Chapter 1 - File Systems.

Gary Kildall, the man that should have been Bill Gates

It is 2202 and your great-great grand child has a school project to find out something interesting or notable about an ancestor and how life was in 2020, and the first question they ask is ‘where was their data stored?’. Today, when we ask that question about prehistorical societies, we look to markings etched on cave walls, or objects stowed in containers buried under the rubble of time. When we ask that question about modern history, we search libraries and archives. ‘Facebook’s servers’ is the reply your posterity is looking for. Their data was stored in large companies’ servers, but more accurately, magnetized into sectors on hard disks accessible only through the decoding provided by file systems. Every piece of information that we generate or consume or are consumed by in the modern world is captured within a file system of some sort, and that is an anchor of our data driven reality. Just think about that for a second. It doesn’t matter whether you use a Mac, Windows or Linux computer, or a mobile device.

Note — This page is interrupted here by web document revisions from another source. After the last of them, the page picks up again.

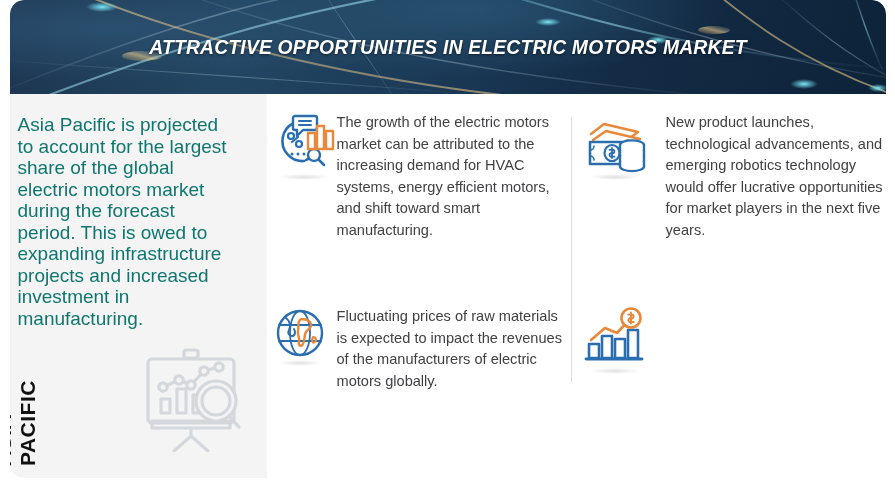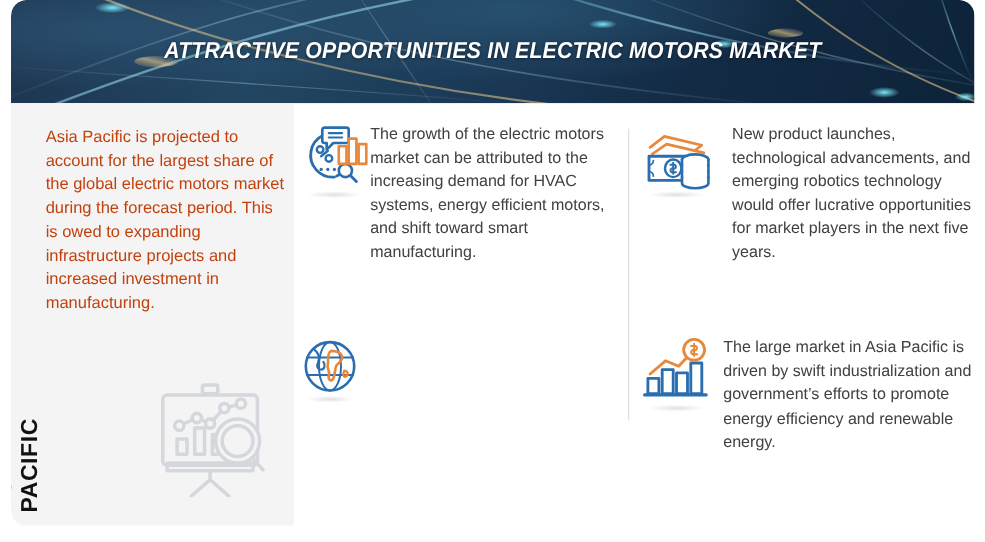--- a/index.html
+++ b/index.html
@@ -82,11 +82,11 @@
   }
   .left-text {
     position: absolute;
-    left: 32px;
+    left: 8px;
     top: 20px;
     width: 218px;
-    color: #c2410c;
-    font-size: 15px;
+    color: #0f766e;
+    font-size: 19px;
     line-height: 21.5px;
   }
   .asia-pacific-label {

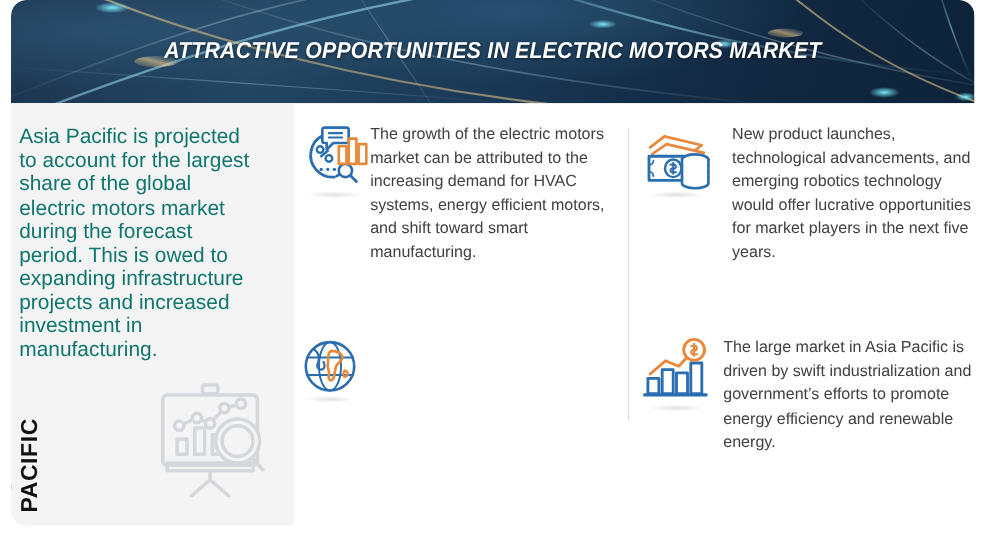--- a/index.html
+++ b/index.html
@@ -296,6 +296,7 @@
             </g>
           </svg>
         </div>
+        <div class="item-text">Fluctuating prices of raw materials is expected to impact the revenues of the manufacturers of electric motors globally.</div>
       </div>
 
       <div class="divider divider-mid-right"></div>

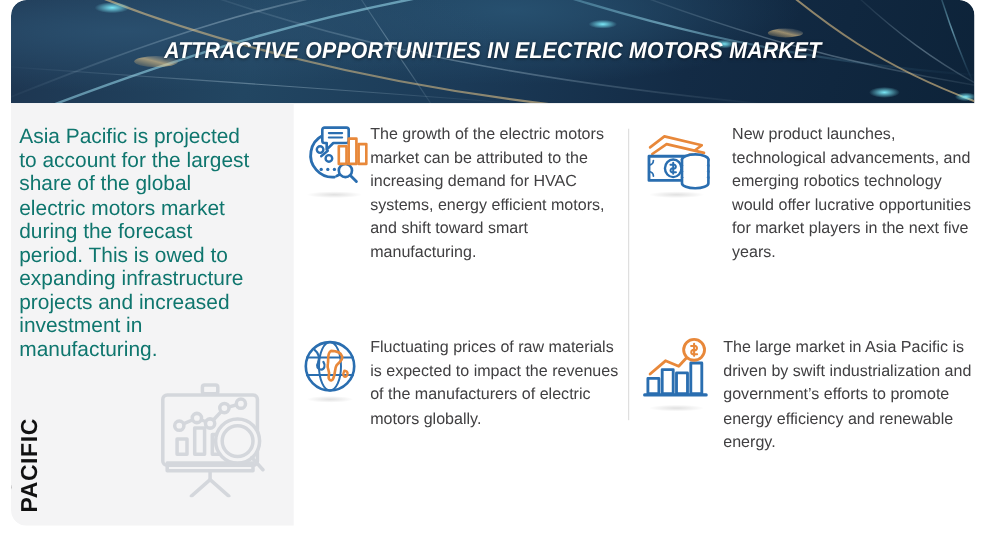--- a/index.html
+++ b/index.html
@@ -342,7 +342,6 @@
             </g>
           </svg>
         </div>
-        <div class="item-text">The large market in Asia Pacific is driven by swift industrialization and government’s efforts to promote energy efficiency and renewable energy.</div>
       </div>
     </div>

Any fundamental change to the technology used to magnetize data into 1s and 0s, or any changes to how that information is retrieved and processed in a file system will impact how you use technology, and change what Sonny might find when searching about you two hundred years hence. At the same time, any event that can fundamentally alter the functioning of this very well calibrated process of writing information to disk, and reading from disk into memory for display will limit what the future will find of our activity today. For all our disaster recovery planning, that is quite a humbling thought. The purpose of this book is to introduce the data scientist and the generally interested reader to such fundamental anchors of modern computing that are relevant for their job as current or aspiring data handlers. Another purpose is to consider some of the encores that the world has experienced with respect to these enabling technologies. For instance, magnetic writing to disks were an encore of using transistors to hold electrical charges to store data. Transistors were an encore of punching holes in punch cards with standardized layouts, and so the wheel of time oscillates backwards to the very first etches in rock face and forward to the current font face you are staring at on this screen.

Files started as Files

The earliest way files were stored was on sequential tape drives, kind of like a roll of (camera) film—also pretty much obsolete—or, to put it even more simply, like a roll of cellotape coated with a special material that could hold data. These tape systems, sold by companies like IBM and DEC (acquired by Compaq(acquired by HP (separated from HP Enterprise in 2015) in 2002) in 1998), had to be kept in stable environments because they were incredibly sensitive. Too much heat, a nearby magnet, or just bad luck could wipe them clean.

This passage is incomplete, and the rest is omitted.